National-level documents promoting internet finance have increased more than twofold compared to 2014.

How many state policies?
banking on the internet for the future

  • policy support for e-commerce has risen rapidly: given dwindling manufacturing growth, the state looks to rural entrepreneurship to solve labour oversupply, and tap a new consumer base. Internet finance provides the financial infrastructure
  • internet finance can also break through the geographic boundaries of traditional microfinance in rural development and poverty alleviation
  • legitimacy of the traditional banking system will however be reasserted. Some areas, including third-party payment and P2P will be more strictly regulated, on grounds of risk. PBoC’s supplementary third-party payment regulations impose tight security controls on daily non-bank transactions above 5,000; the regulations themselves require P2P platforms to entrust funds to banks
  • this supports easing financing channels for consumers and smaller private enterprise, hitherto neglected by the traditional banking system, but does not disrupt state banks’ profit model or threaten liquidity

regulatory momentum

  • the regulations seek to map an existing regulatory structure, that developed around a much less sophisticated financial system, to a complex and rapidly evolving industry
  • part of the reason for the rise of shadow banking and excessive leverage in the stock market is responsibility vacuums between regulators. The regulations address this through exhaustive assignment of responsibility, but involvement of ten agencies may only exacerbate coordination difficulties
    • big data: a key obstacle in developing a thriving consumer credit industry is ability to appraise loan risk. To this end, state encouragement for big data development will assist collection of credit history data. In practice, this is a chicken and egg situation: banks cannot assess the risk of, and do not want to extend loans to, consumers without credit history. But consumers cannot build a credit history without taking out loans.
  • As always, a gauge of implementation is how quickly agencies carry out their part, and provinces formulate their own guidelines. PBoC, CIRC and CSRC have already released follow up documents; Zhejiang, Shanghai and Shenzhen had pre-released policies encouraging Internet finance industry development


24 aug 2015: PBoC suspends Zhejiang Yishi’s license, on grounds it mismanaged clients’ deposits and information fraud: first case under the new regulations.

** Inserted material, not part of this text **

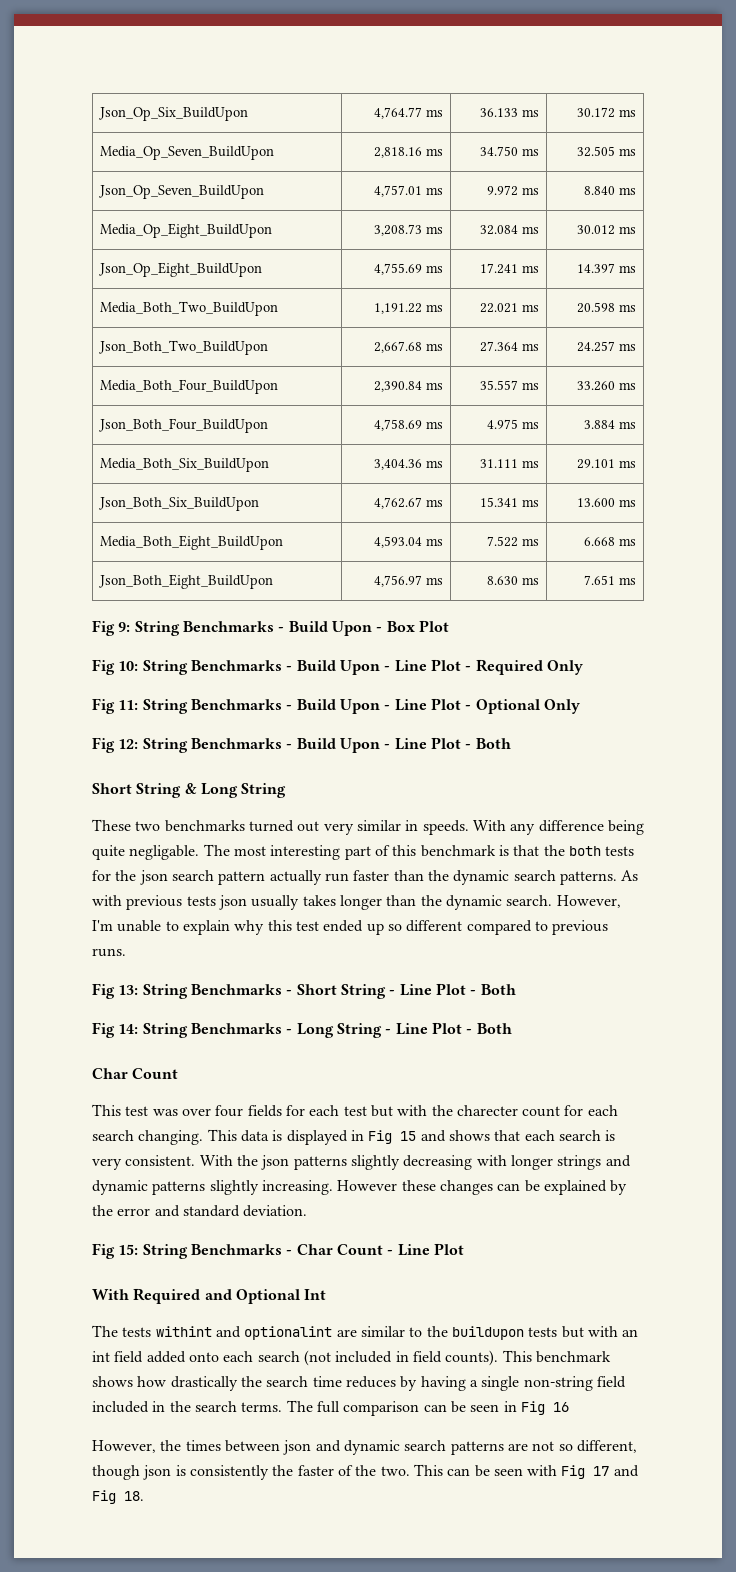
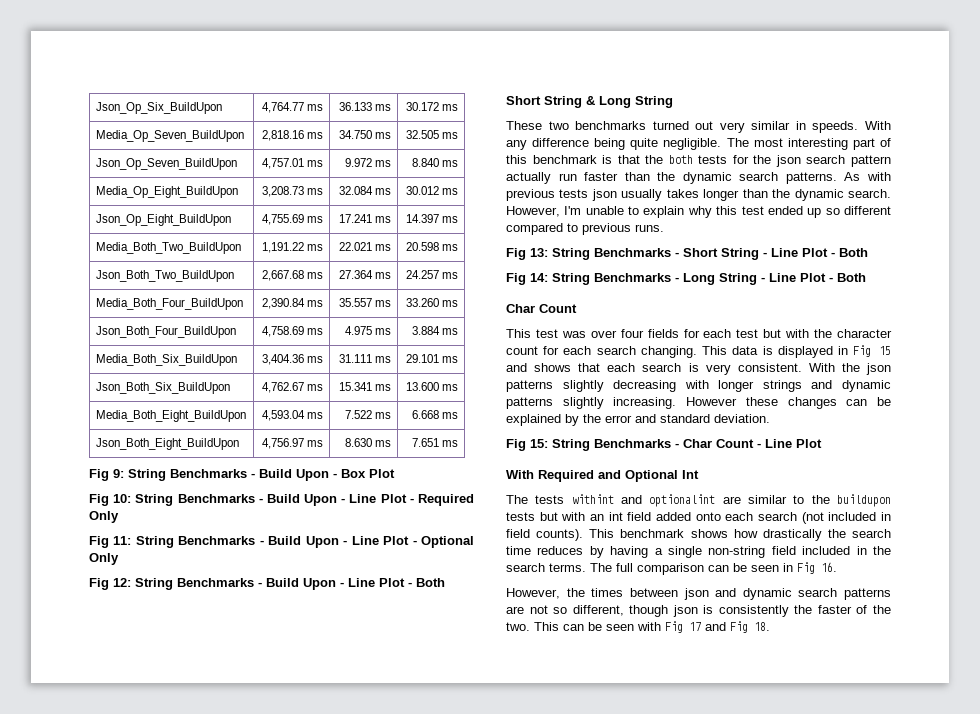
[129,845,200,860] negligable. -> [663,138,722,150] negligible.
[456,1105,518,1116] charecter -> [837,329,892,338] character
[552,1402,569,1412] 16 -> [821,562,837,572] 16.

7 aug 2015: CSRC launches investigation into online crowdfunding platforms.

31 july 2015: PBoC’s strict third-party payment draft rules prompt cries PBoC is squeezing the industry in favour of state banks. Adding insult to injury, PBoC notes consumption will not be affected, since online shoppers can use state banks’ third-party payment platform. Internet finance share prices tumble the following week.

27 july 2015: CIRC issues ‘Internet insurance supervision interim measures’, aiming to expand online insurance products and rein in third-party platforms.

18 july 2015: Internet finance regulations released.

16 apr 2015: CSRC Zhang Yujun 张育军 CSRC says securities industry will reduce barriers to entry for internet companies

27 dec 2014: PBoC increases scope of financial products that must hold deposit reserves to include third party payment investment funds like Yu’ebao, but for the moment does not raise reserve requirements

5 may 2014: PBoC statistics chief Sheng Songcheng 盛松成: internet finance must meet the same reserve requirement ratios RRR as banks. Yu’ebao’s returns may then drop by 1 percent, narrowing its advantage over other wealth management products

mar 2014: domestic media reports CBRC, CSRC, CIRC, and MIIT also involved in drafting regulations on internet finance

13 mar 2014: PBoC suspends Alipay’s offline QR code payment service, and Tencent and Alipay’s virtual credit card services

11 mar 2014: draft Guiding Opinions on mobile payment service cap single transactions C¥1,000 and annual total at C¥10,000. Enacted version (April) less strict

feb 2014: Major banks, fearing a liquidity crunch, start capping transfers to Alipay. WSJ reports PBoC leading government effort to lay down internet finance regulations

jan 2014: Yu’ebao assets reach 250 million. Overtakes China Asset Management Co as nation’s largest fund

june 2013: Ant Financial, Alibaba Group’s financial arm, launches Yu’ebao, a money market fund pooling balances from Alipay (Alibaba’s third party payment platform), and investing mostly on the inter-bank market through Tianhong Asset Management


Interpreting ‘Guiding opinions on promoting the healthy development of Internet finance’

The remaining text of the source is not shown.